WHAT NEEDS TO BE DONE: Restate exactly the lines from the top of the listing below to the line containing "遊艇碼頭 | Suspended_solids: 18.3 -> 17.3"; the remaining lines are not wanted.
-*-
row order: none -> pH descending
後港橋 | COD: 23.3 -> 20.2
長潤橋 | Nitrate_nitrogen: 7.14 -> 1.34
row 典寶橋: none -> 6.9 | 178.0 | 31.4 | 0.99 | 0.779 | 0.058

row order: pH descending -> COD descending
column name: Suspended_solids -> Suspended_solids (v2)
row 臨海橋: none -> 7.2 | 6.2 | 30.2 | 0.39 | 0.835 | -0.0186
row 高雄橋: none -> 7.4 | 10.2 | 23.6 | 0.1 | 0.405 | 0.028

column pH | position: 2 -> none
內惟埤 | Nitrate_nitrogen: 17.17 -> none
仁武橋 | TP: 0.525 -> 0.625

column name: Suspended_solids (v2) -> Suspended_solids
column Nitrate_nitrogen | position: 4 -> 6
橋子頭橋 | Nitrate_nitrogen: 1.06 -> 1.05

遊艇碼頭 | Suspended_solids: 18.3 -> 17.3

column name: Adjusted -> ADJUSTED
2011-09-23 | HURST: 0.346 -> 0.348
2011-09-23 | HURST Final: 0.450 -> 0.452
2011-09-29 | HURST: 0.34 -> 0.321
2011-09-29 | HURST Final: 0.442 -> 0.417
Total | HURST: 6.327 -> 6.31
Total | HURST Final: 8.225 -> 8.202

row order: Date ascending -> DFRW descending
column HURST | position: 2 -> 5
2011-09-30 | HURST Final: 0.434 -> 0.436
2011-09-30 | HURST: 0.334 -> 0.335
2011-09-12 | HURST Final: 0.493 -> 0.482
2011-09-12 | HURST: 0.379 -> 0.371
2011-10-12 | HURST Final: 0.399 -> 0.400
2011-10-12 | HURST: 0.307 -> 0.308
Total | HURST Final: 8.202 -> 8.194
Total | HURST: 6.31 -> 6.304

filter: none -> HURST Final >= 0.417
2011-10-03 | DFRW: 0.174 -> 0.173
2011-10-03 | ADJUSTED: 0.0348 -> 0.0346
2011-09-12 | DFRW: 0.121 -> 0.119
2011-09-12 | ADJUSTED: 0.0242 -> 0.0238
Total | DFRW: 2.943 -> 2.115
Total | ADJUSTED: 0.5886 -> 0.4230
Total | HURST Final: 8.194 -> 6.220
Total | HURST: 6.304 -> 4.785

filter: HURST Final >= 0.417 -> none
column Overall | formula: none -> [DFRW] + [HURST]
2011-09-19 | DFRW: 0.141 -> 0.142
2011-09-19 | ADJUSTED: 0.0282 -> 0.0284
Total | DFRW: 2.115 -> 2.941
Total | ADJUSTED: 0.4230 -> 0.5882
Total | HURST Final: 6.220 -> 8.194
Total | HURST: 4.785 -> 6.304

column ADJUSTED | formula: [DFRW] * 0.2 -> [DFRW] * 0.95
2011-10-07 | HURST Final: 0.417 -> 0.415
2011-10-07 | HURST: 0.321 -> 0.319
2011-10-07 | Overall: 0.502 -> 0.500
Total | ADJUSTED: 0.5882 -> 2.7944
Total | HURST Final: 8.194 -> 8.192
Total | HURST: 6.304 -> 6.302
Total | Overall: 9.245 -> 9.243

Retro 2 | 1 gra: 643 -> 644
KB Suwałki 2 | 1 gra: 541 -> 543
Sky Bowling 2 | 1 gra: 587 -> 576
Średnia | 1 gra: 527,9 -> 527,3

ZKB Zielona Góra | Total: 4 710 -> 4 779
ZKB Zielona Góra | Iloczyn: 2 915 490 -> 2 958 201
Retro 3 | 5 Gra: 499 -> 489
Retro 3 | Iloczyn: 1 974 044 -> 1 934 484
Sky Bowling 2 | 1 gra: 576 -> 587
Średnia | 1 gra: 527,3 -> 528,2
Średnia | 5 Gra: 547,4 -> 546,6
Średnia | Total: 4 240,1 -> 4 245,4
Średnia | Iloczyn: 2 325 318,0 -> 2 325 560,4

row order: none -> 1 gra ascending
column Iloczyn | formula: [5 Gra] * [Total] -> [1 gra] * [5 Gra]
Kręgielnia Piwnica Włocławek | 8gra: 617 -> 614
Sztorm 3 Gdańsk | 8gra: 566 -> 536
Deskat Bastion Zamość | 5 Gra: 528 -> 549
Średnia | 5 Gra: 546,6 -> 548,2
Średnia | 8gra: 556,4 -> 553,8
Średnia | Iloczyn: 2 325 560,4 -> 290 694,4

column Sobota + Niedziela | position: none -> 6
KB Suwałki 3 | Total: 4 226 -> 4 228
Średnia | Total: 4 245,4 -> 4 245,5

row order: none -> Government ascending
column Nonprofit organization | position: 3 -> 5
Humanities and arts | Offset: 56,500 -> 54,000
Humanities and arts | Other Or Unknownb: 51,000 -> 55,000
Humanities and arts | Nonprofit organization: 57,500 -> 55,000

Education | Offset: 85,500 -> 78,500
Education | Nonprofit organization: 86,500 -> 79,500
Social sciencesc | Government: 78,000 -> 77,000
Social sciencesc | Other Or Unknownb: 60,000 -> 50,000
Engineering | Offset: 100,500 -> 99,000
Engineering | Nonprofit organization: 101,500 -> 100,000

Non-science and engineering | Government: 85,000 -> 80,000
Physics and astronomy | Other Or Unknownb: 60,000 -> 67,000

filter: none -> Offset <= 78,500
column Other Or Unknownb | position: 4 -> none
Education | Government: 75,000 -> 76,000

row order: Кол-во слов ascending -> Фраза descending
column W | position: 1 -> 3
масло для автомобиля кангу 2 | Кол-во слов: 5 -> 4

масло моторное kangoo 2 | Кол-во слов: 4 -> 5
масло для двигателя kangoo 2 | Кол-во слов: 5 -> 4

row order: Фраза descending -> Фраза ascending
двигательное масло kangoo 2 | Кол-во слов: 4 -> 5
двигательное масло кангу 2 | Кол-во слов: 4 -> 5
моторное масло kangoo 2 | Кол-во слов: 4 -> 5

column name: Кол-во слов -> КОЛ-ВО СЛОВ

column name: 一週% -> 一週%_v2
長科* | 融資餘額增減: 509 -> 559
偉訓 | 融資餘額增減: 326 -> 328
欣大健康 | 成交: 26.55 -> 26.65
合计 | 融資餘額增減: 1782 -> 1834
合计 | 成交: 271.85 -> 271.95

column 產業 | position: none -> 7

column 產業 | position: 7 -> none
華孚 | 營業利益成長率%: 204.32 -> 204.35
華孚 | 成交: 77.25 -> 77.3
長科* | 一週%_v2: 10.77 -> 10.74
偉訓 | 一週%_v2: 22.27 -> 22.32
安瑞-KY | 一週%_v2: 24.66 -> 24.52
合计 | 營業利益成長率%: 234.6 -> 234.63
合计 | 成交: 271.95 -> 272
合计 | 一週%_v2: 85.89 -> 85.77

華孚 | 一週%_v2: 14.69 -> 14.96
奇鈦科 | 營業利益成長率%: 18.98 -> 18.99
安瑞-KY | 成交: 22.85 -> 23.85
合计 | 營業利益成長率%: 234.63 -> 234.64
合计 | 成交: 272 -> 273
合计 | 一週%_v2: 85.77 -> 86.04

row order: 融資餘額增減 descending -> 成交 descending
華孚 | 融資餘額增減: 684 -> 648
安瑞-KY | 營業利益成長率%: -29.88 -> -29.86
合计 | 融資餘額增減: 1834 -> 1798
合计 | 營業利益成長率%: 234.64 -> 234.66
-*-
EXPECTED ANSWER:
row order: none -> pH descending
後港橋 | COD: 23.3 -> 20.2
長潤橋 | Nitrate_nitrogen: 7.14 -> 1.34
row 典寶橋: none -> 6.9 | 178.0 | 31.4 | 0.99 | 0.779 | 0.058

row order: pH descending -> COD descending
column name: Suspended_solids -> Suspended_solids (v2)
row 臨海橋: none -> 7.2 | 6.2 | 30.2 | 0.39 | 0.835 | -0.0186
row 高雄橋: none -> 7.4 | 10.2 | 23.6 | 0.1 | 0.405 | 0.028

column pH | position: 2 -> none
內惟埤 | Nitrate_nitrogen: 17.17 -> none
仁武橋 | TP: 0.525 -> 0.625

column name: Suspended_solids (v2) -> Suspended_solids
column Nitrate_nitrogen | position: 4 -> 6
橋子頭橋 | Nitrate_nitrogen: 1.06 -> 1.05

遊艇碼頭 | Suspended_solids: 18.3 -> 17.3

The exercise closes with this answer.